Frigyes Karinthy : "Instantanés"
L’entrepreneur
C’est mon ami
écrivain qui m’a chargé de lui faire visiter Budapest
pendant une journée. Il me l’a confié avec un mode
d’emploi stipulant qu’il s’agissait d’un homme
phénoménalement riche, possédant diverses
sociétés, de la construction de voitures à des empeignes
de chaussures en passant par des chewing-gums ; il a toujours une dizaine
d’engagements à la fois. Il aime passer du bon temps et ne
méprise pas les plaisanteries, même les plus épaisses.
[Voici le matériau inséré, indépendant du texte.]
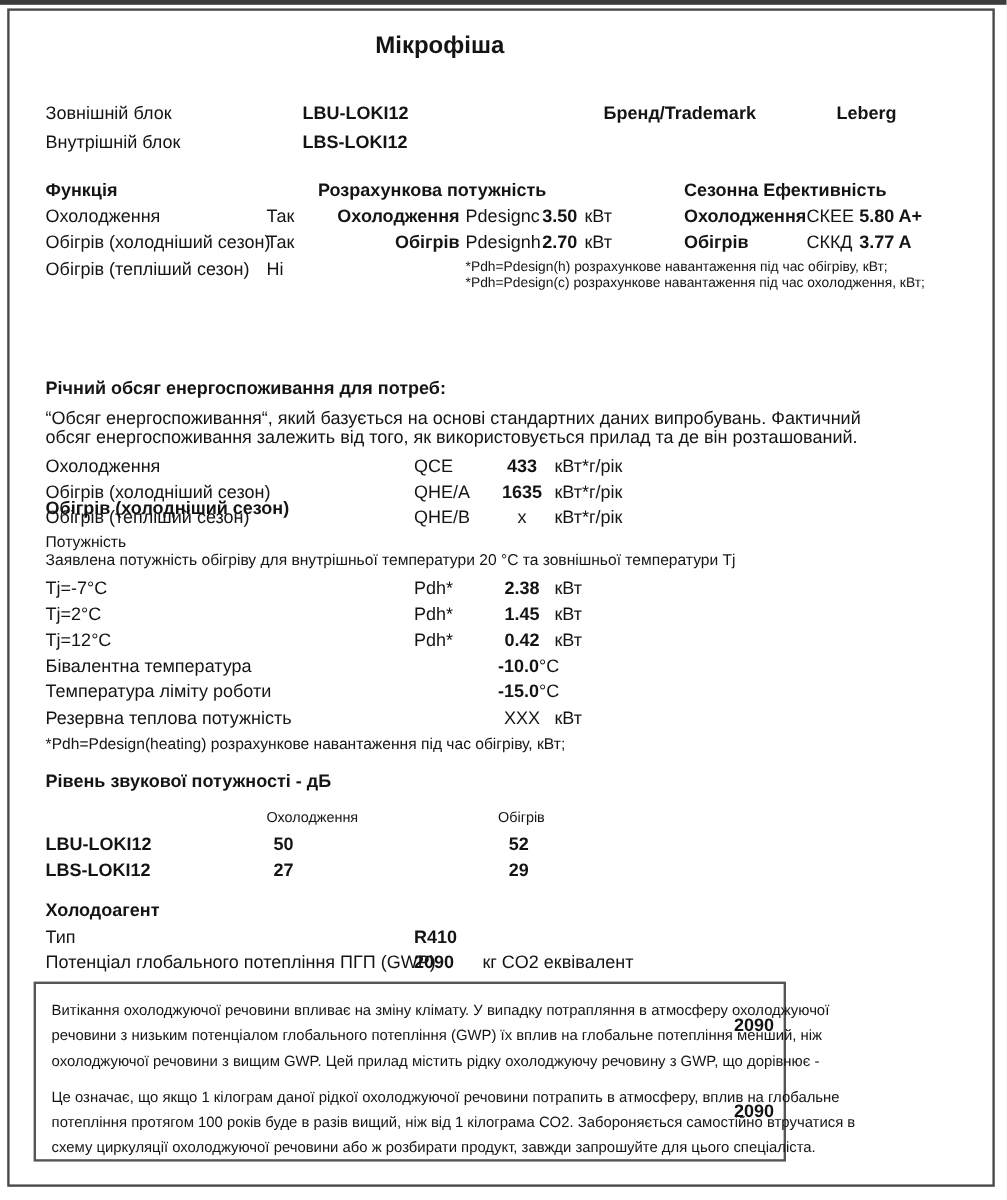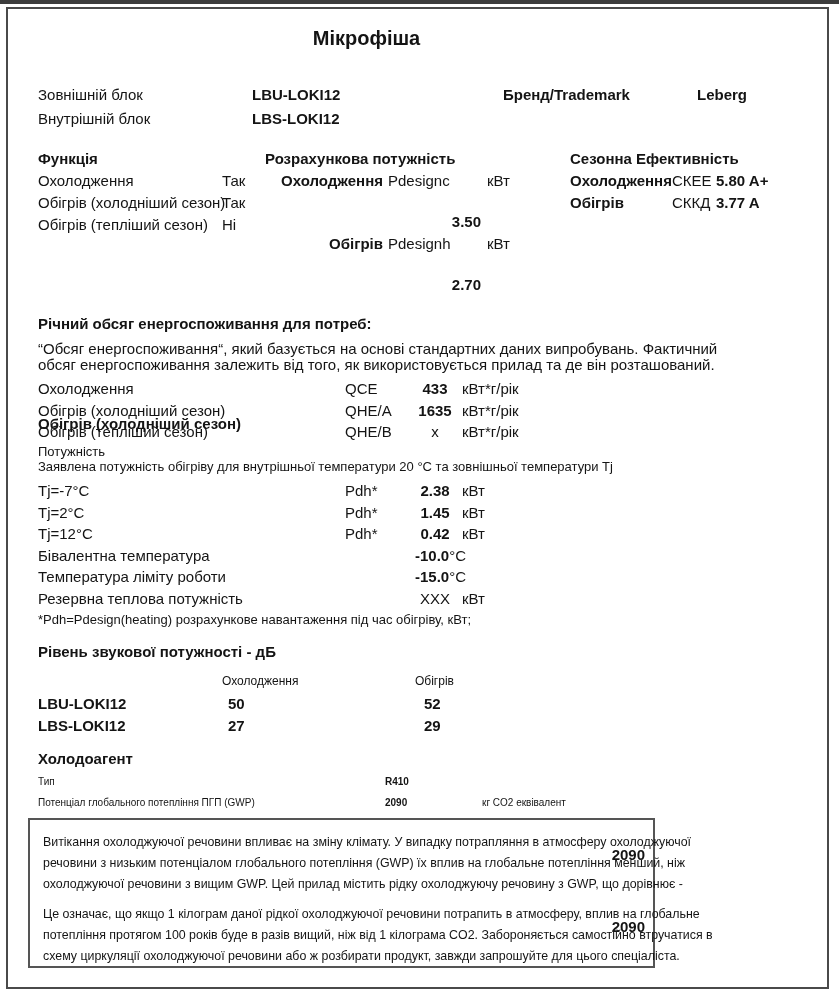--- a/index.html
+++ b/index.html
@@ -22,7 +22,7 @@
   .dp-row  { display:grid; grid-template-columns:118px 67px 31px auto; line-height:22px; font-size:15px; }
   .dp-row .mode { text-align:right; font-weight:bold; }
   .dp-row .code { padding-left:5px; }
-  .dp-row .val  { text-align:right; font-weight:bold;margin-top:41px; }
+  .dp-row .val  { text-align:right; font-weight:bold; }
   .dp-row .unit { padding-left:6px; }
   .se-row  { display:grid; grid-template-columns:102px 44px auto; line-height:22px; font-size:15px; }
   .footnotes { margin-left:123px; margin-top:3px; font-size:11.5px; line-height:13px; }

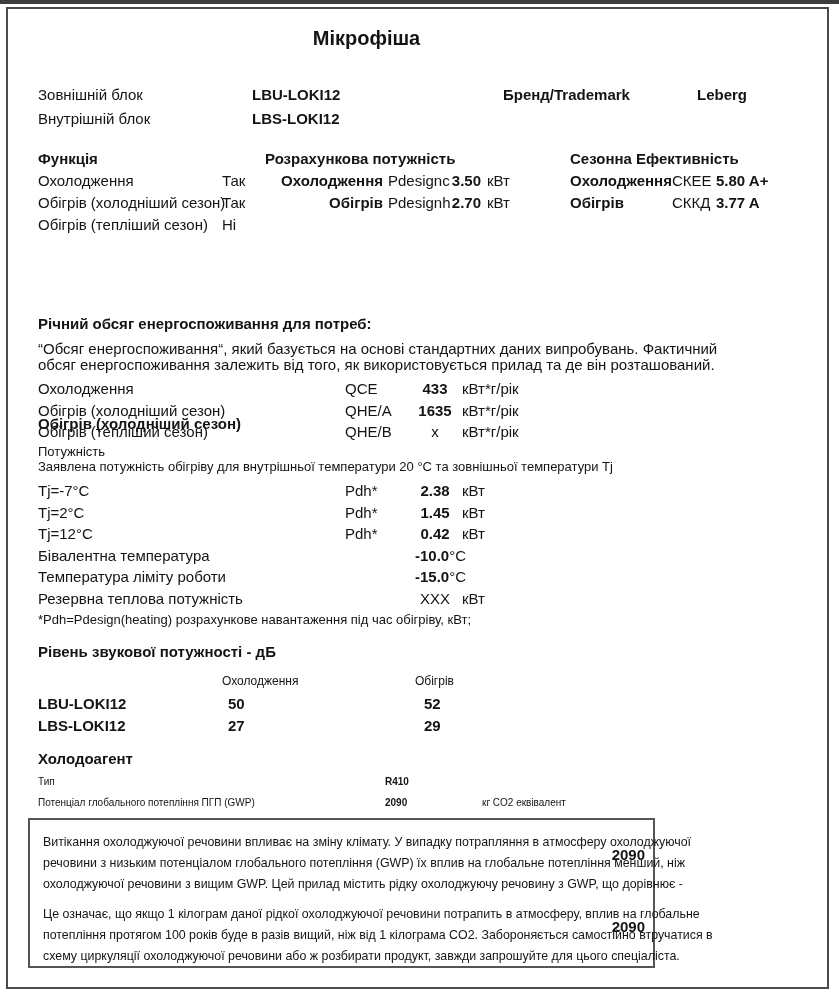--- a/index.html
+++ b/index.html
@@ -97,6 +97,10 @@
       <div class="val">2.70</div>
       <div class="unit">кВт</div>
     </div>
+    <div class="footnotes">
+      <div>*Pdh=Pdesign(h) розрахункове навантаження під час обігріву, кВт;</div>
+      <div>*Pdh=Pdesign(c) розрахункове навантаження під час охолодження, кВт;</div>
+    </div>
   </div>
 
   <div class="abs" style="left:570px; top:148px;">

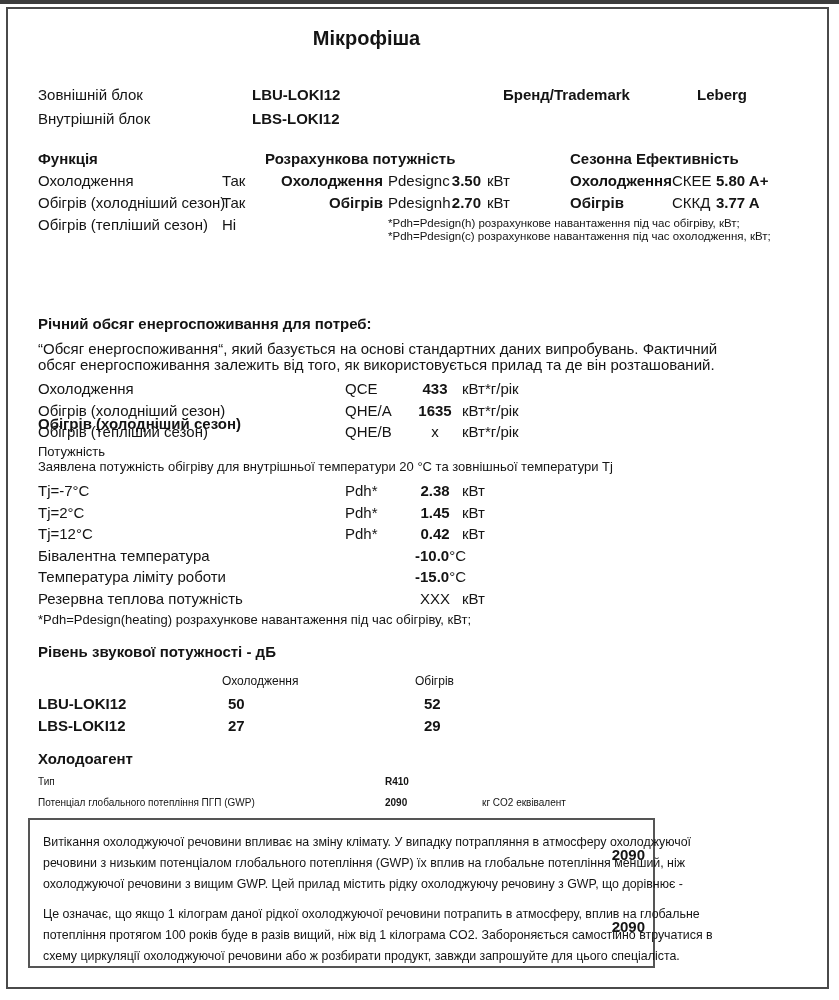--- a/index.html
+++ b/index.html
@@ -35,7 +35,7 @@
   .code-row .unit { padding-left:7px; }
   .temp-row { display:grid; grid-template-columns:307px 70px auto; line-height:21.5px; font-size:15px; }
 
-  .ref-row { display:grid; grid-template-columns:307px 57px auto; line-height:21px; font-size:10px;gap:40px; }
+  .ref-row { display:grid; grid-template-columns:307px 57px auto; line-height:21px; font-size:15px; }
 
   .snd-head { display:grid; grid-template-columns:184px 193px auto; font-size:12px; margin-top:11px; }
   .snd-row  { display:grid; grid-template-columns:184px 193px auto; font-size:15px; line-height:22px; font-weight:bold; }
Instruction supplémentaire : au-delà de ces détails,
il serait bon de gagner ce monsieur à des arts plus nobles,
éventuellement la littérature ; avec le temps il serait
peut-être même possible de le convaincre de soutenir une entreprise
littéraire nouvellement créée, en somme devenir un
mécène généreux de l’aristocratie
intellectuelle.
Eh bien, ça ne s’est pas
avéré chose facile.
Après et pendant la visite de divers
dancings et night-clubs j’essayais avec ruse d’orienter son
intérêt vers les beautés du monde intellectuel. En vain. Il
rejetait les livres, il n’a pas consacré l’ombre d’un
regard aux statues de nos grands poètes, il a refusé de
m’accompagner au concert. En revanche il était d’accord avec
tout, même pour participer, dès qu’il y flairait un
intérêt pratique : j’ai assisté à des
négociations avec des inventeurs demi-fous, des innovateurs saugrenus,
il envisageait même de financer leur travail.
Un soir, sous prétexte
d’assister à une revue à grand spectacle, je l’ai
attiré au Théâtre National.
On jouait la Tragédie de
l’Homme.
Quand il comprit qu’il
s’agissait de théâtre classique, mon ami entrepreneur se mit
d’abord en colère, voulut partir, ne tint plus en place. Puis,
pris au jeu, la pièce captiva son attention. Il tomba quasiment sous son
charme. Finalement il ne vit ni entendit plus rien autour de lui, tout son
être fixait la scène bouche bée.
À la sortie du théâtre
il était comme abattu. Nous marchions en silence côte à
côte. J’ai senti que le moment psychologique était
favorable. J’ai attendu qu’il parle. Il finit par demander :
- Qui a écrit cette
pièce ?
- Imre Madách.
- Qui c’était ?
- Un poète. Il vivait reclus,
loin du monde.
Une pause.
- Combien de fois on a joué
cette pièce ?
- Dans les cinq cents fois.
Une pause.
- C’est beau. Combien de temps
il a mis pour l’écrire ?
- Un an.
À cet instant mon ami entrepreneur
s’arrêta. Mon cœur palpitait.
- C’est tout de même beau
la littérature, dit-il.
- Enfin ! Enfin vous le
reconnaissez ! – m’écriai-je. Et je
m’apprêtais à lui recommander la nouvelle entreprise
littéraire en question, quand il s’étira. Il poussa un
soupir.
- Ah…
si quelqu’un a comme ça une année à perdre…
Il fit un geste de la main et haussa les
épaules.
Puis il parla d’autre chose, et
aucune autre occasion ne s’est présentée.